Guardians of the Galaxy Vol. 3 - Quill and Gamora

The film follows a number of character arcs, including Peter Quill’s attempt to deal with his lost love Gamora, whose alternative timeline self has no memory of their past relationship. But the most compelling story, told in multiple flashbacks is that of Rocket Racoon, who he is, how he came to be and how he got his name. This involves the machinations of a Doctor Moreau-ish character called ‘The High Evolutionary’, and is told as if The Island of Doctor Moreau were narrated by one of the scientist’s Beast Folk. 

No-one can say director and writer James Gunn doesn’t have a personal vision. He obviously delights in the weirdness of the Marvel and DC Universes. Here, he lovingly renders the various members of the Ravagers, a cheerful group of cutthroats led by Sylvester Stallone as ‘Star Hawk’, reprising the role from Vol. 2. A high point in the movie is a fight at the headquarters of Orgocorp, a genetic engineering company envisioned as a fascinating, organic construction that look like a cross between Willy Wonka’s Chocolate Factory and a shopping mall themed around a pack of gigantic Fruit Jellies.

Guardians of the Galaxy Vol. 3 -

The effects are fun. We meet the Guardian gang at ‘Knowhere’, a final frontier city hollowed out of the skull of a Celestial (Guardians vol 3 is largely free of boorish snap backs to other MCU continuity). There’s a great moment when the city comes face-to-race with the High Evolutionary’s own spaceship. 

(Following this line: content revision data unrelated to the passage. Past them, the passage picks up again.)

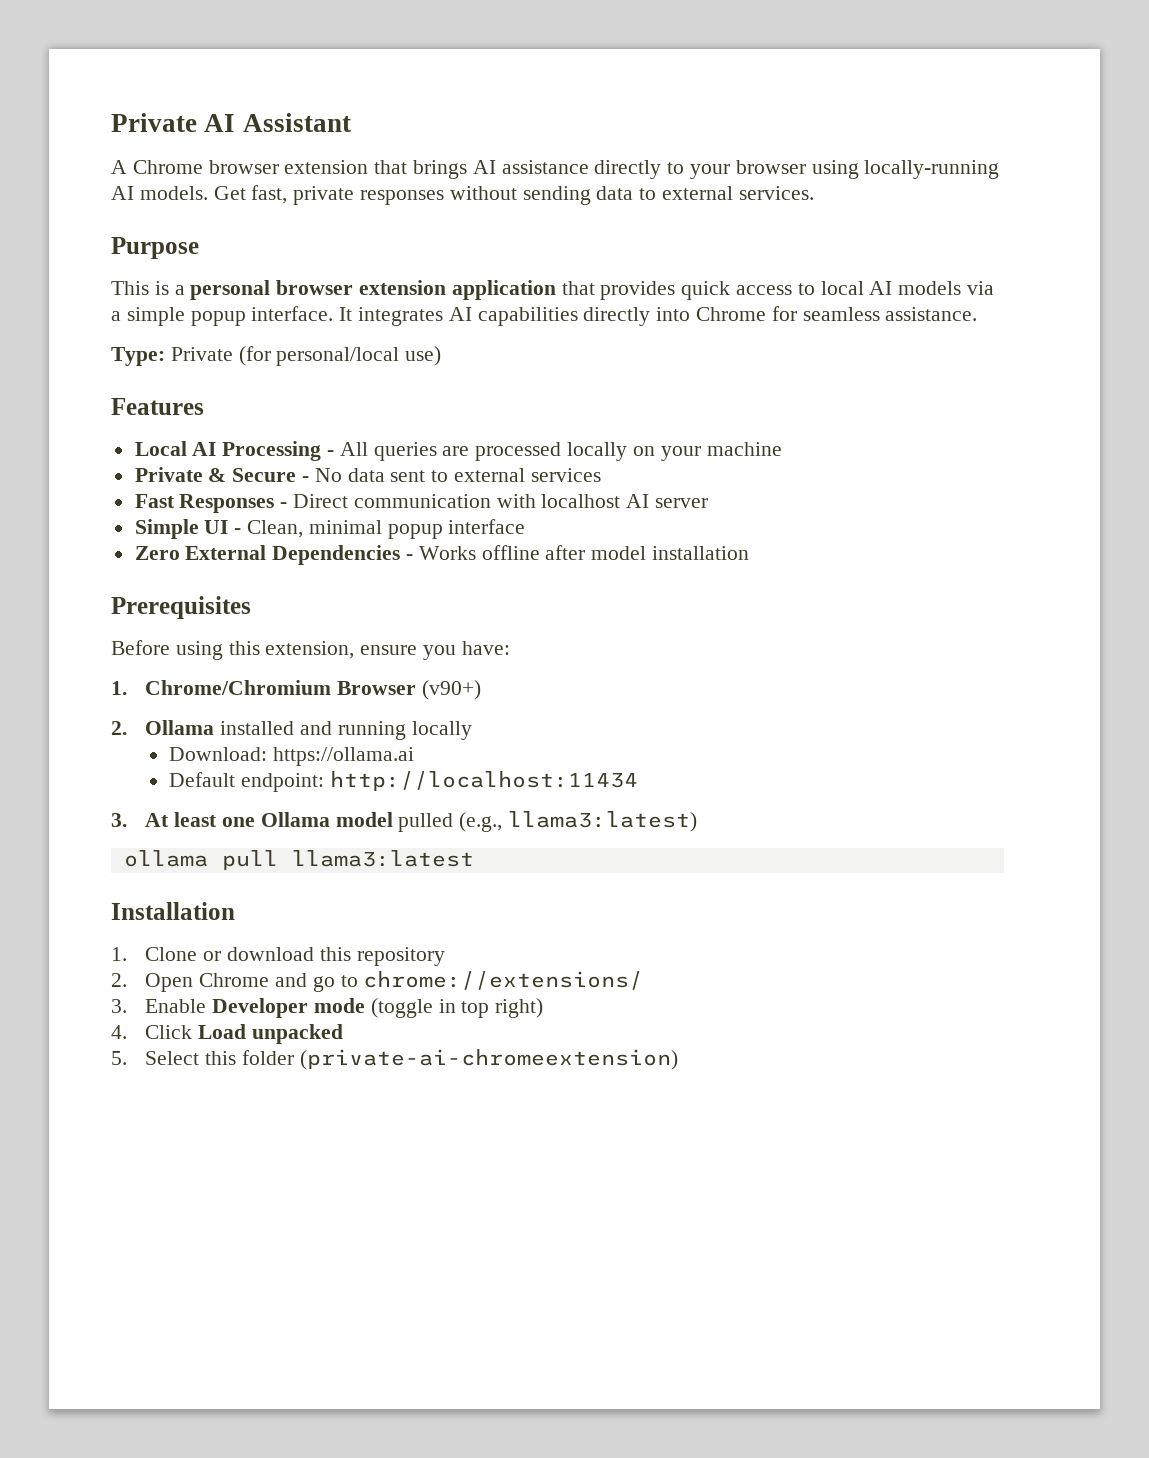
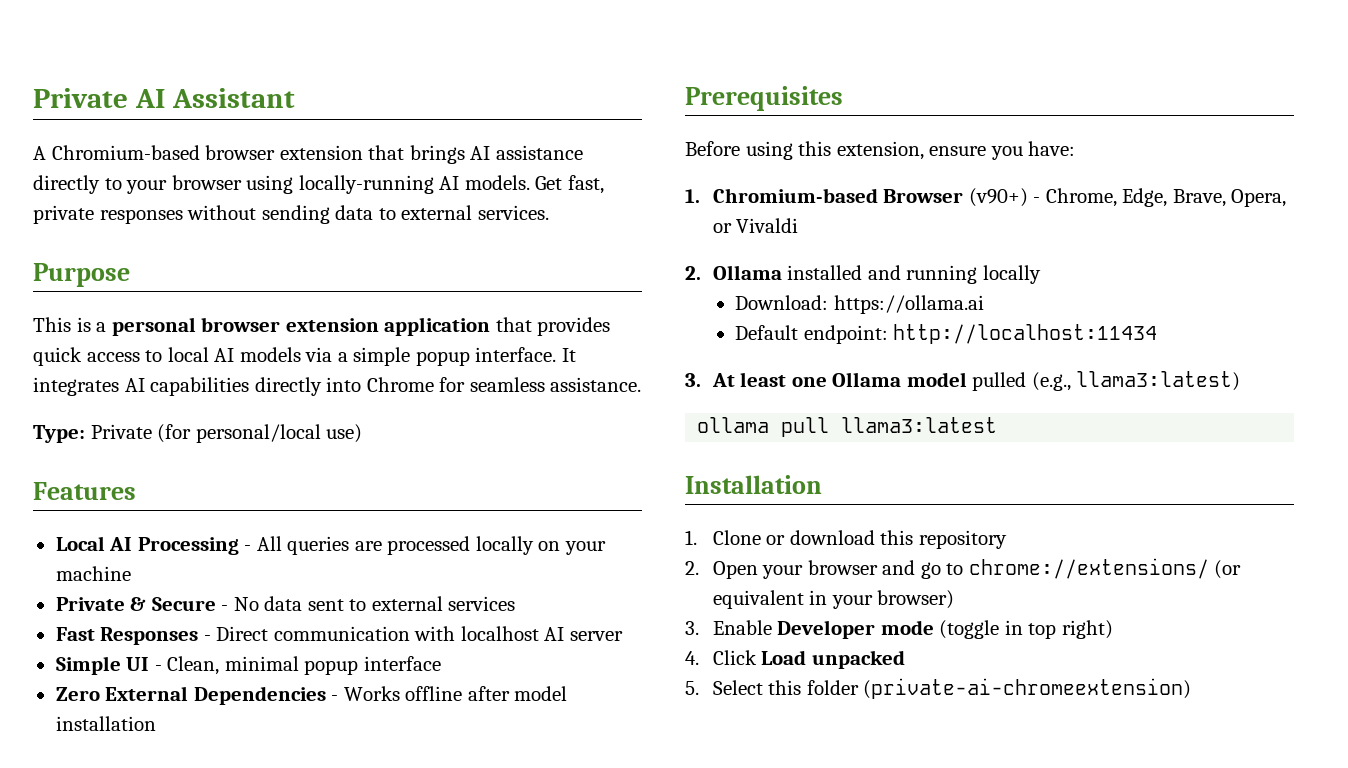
- A Chrome browser extension that brings AI assistance directly to your browser using locally-running AI models.
+ A Chromium-based browser extension that brings AI assistance directly to your browser using locally-running AI models.
- 1. Chrome/Chromium Browser (v90+)
+ 1. Chromium-based Browser (v90+) - Chrome, Edge, Brave, Opera, or Vivaldi
- 2. Open Chrome and go to chrome://extensions/
+ 2. Open your browser and go to chrome://extensions/ (or equivalent in your browser)

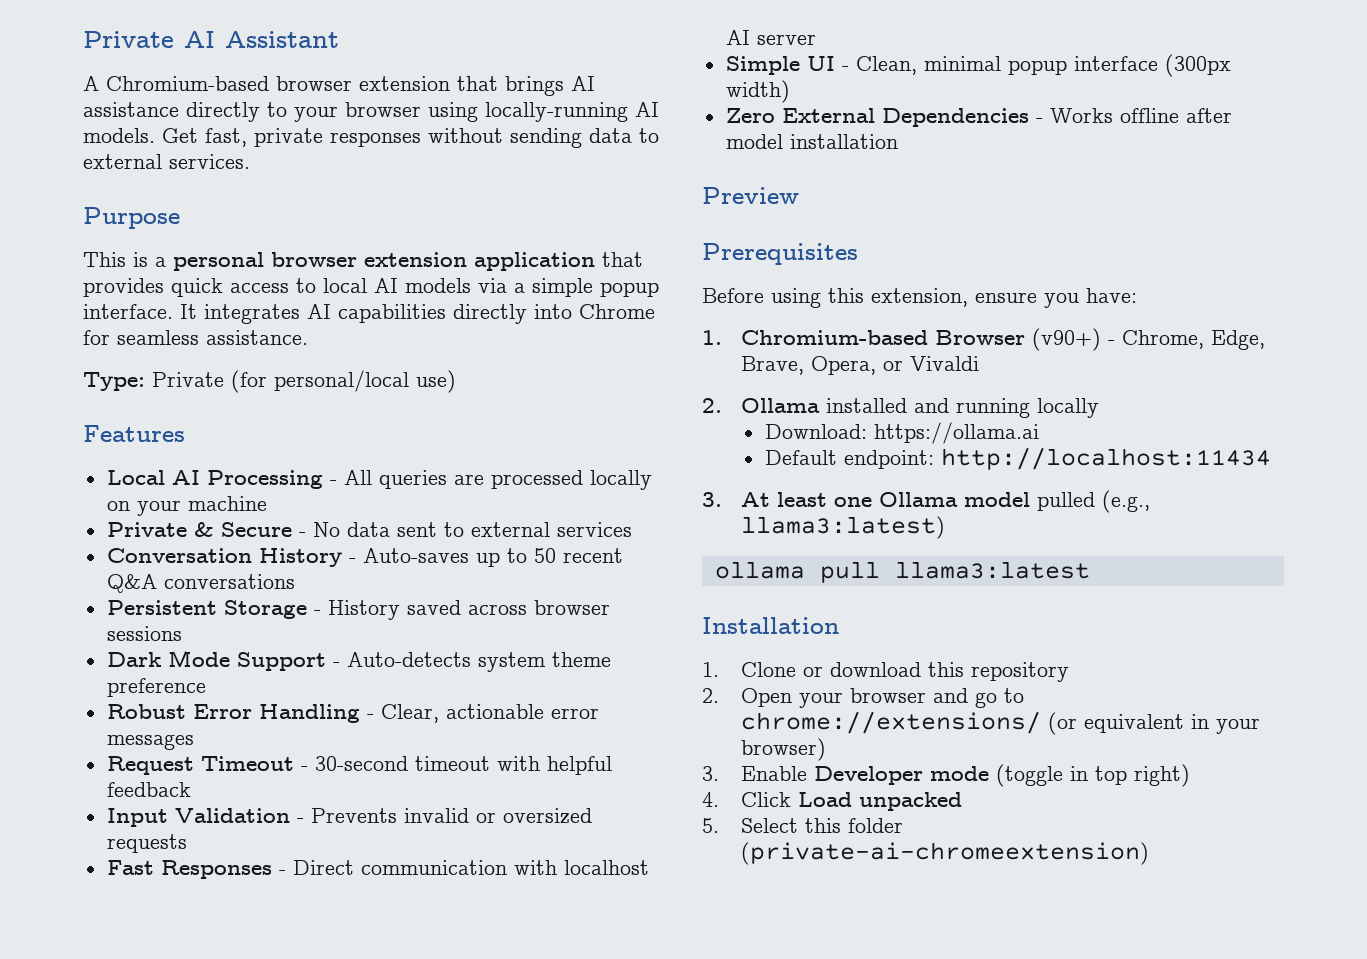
+ Conversation History - Auto-saves up to 50 recent Q&A conversations
+ Persistent Storage - History saved across browser sessions
+ Dark Mode Support - Auto-detects system theme preference
+ Robust Error Handling - Clear, actionable error messages
+ Request Timeout - 30-second timeout with helpful feedback
+ Input Validation - Prevents invalid or oversized requests
- Simple UI - Clean, minimal popup interface
+ Simple UI - Clean, minimal popup interface (300px width)
+ Preview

Knowhere’s denizens include assorted ne’er-do-wells, including The Guardians themselves, a psychic dog (last seen, but not by me, in the Guardians of the Galaxy Holiday Special) and Howard the Duck (hooray!). Mostly the inhabitants are fodder for various cyborg creatures in an attack that recalls the Squid assault on Babylon in the final Matrix movie.

As the film’s principal character, Rocket Racoon is a wonderfully rendered CGI creation. You can literally count every whisker on his face. The detail sells the performance and makes the Racoon an even more compelling character. He has to be, because this film starts with the assumption that the audience already knows most of its characters. 

Guardians of the Galaxy Vol. 3 - Rocket Racoon

The downside of all this is Gunn’s blanding of key characters down, in the quest for gags and fleeting emotional moments. If you are hoping to see the Adam Warlock of old, forget it. I loved the 1960s comic character, particularly his Jim Starlin iteration (which has just been collected by Panini) but Gunn opts to turn him into another child-like character, this time with mother issues. Sigh. What made the MCU nostalgic fun has now become a palette knife, thickly plastering over a beloved past.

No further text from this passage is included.